• _Task to complete_:
When the line containing "- Skip Connections" appears in the entries below, begin printing there and stop after the line containing "Normalization (Encoder and Decoder)"; print each of those lines exactly and no other line.

• _Material for this exercise_:
□ □ □ □ □ □ □

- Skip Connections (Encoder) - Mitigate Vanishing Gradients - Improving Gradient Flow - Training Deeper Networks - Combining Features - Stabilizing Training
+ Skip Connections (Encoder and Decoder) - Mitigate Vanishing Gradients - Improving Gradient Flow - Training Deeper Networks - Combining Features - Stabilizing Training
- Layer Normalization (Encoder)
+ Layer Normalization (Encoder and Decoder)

□ □ □ □ □ □ □

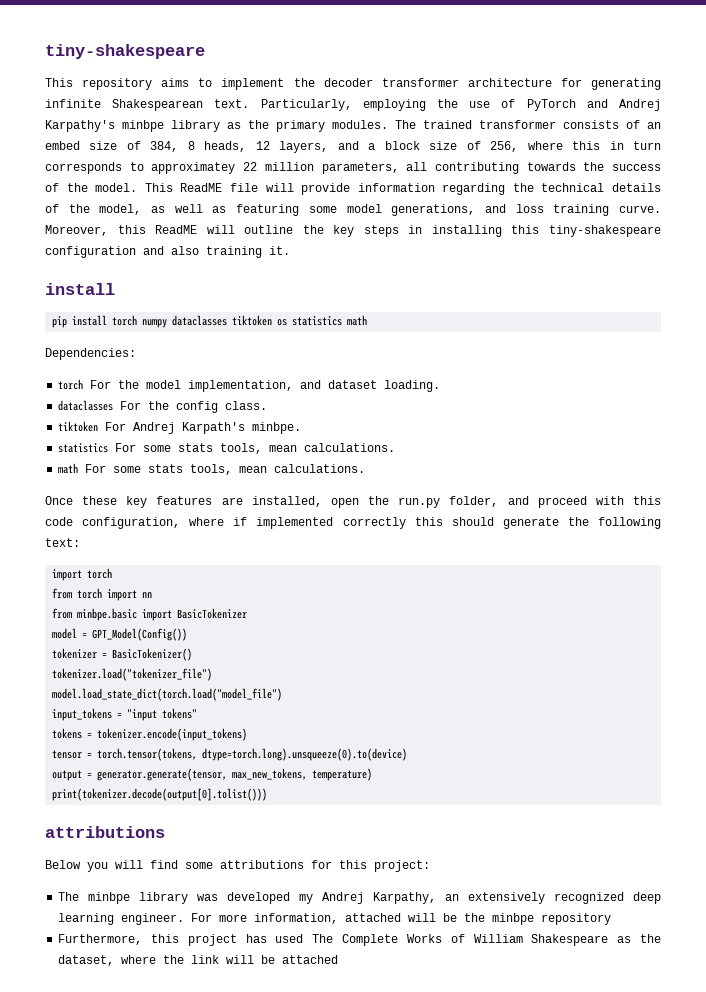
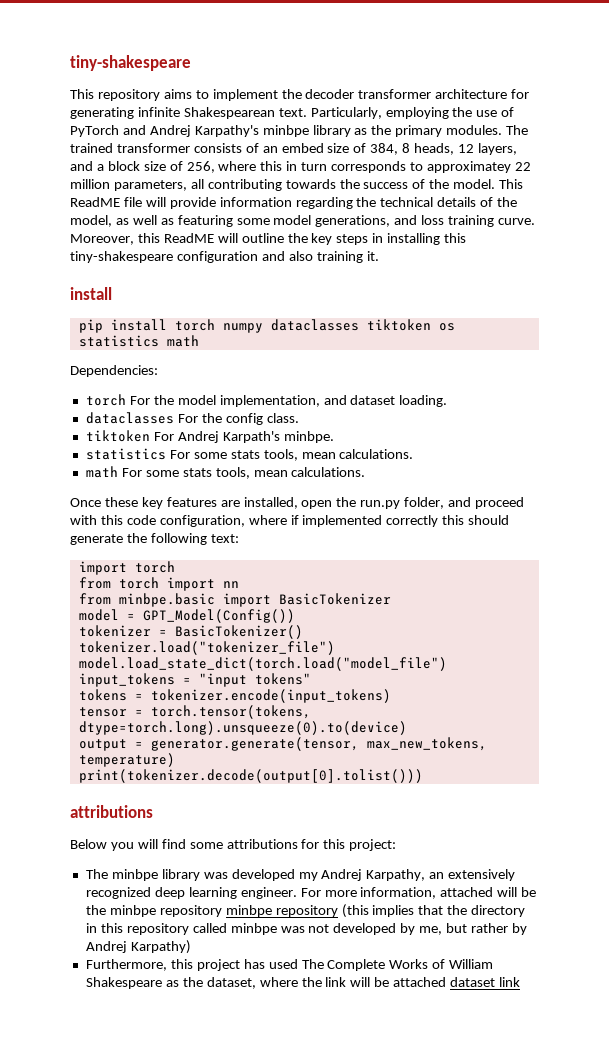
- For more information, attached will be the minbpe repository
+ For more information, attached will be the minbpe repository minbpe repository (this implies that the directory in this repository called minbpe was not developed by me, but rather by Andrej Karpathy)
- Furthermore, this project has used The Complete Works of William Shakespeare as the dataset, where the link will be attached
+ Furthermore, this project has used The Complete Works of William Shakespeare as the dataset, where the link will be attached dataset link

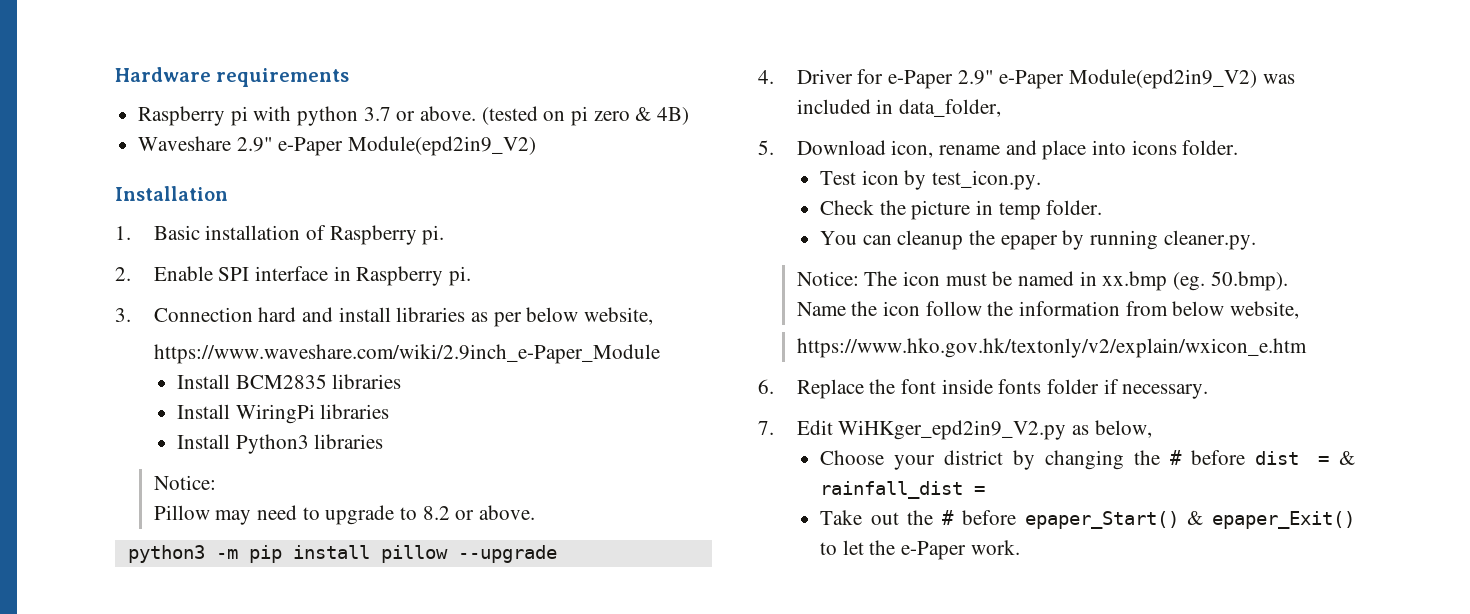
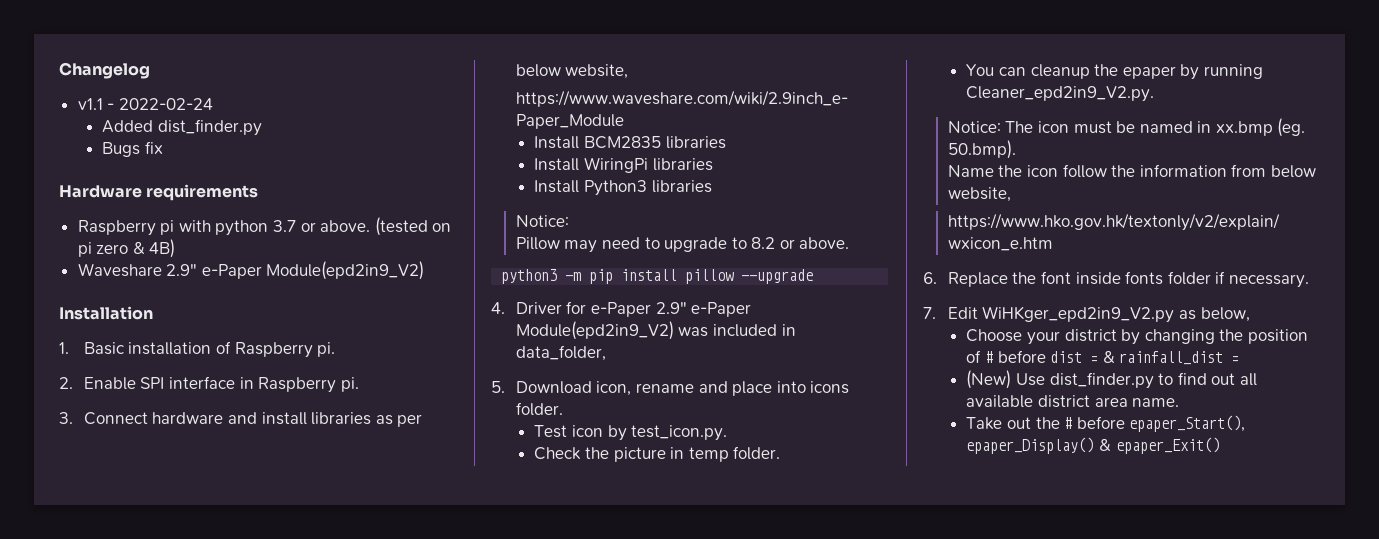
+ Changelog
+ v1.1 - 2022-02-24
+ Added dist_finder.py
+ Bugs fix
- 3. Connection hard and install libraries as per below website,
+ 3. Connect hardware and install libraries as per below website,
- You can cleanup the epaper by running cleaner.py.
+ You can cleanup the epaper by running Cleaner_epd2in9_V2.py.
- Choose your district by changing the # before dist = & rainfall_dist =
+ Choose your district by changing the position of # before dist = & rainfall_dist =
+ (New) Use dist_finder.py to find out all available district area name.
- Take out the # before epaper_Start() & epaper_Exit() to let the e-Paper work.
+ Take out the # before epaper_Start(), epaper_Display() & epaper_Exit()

□ □ □ □ □ □ □

• _Exercise response_:
- Skip Connections (Encoder) - Mitigate Vanishing Gradients - Improving Gradient Flow - Training Deeper Networks - Combining Features - Stabilizing Training
+ Skip Connections (Encoder and Decoder) - Mitigate Vanishing Gradients - Improving Gradient Flow - Training Deeper Networks - Combining Features - Stabilizing Training
- Layer Normalization (Encoder)
+ Layer Normalization (Encoder and Decoder)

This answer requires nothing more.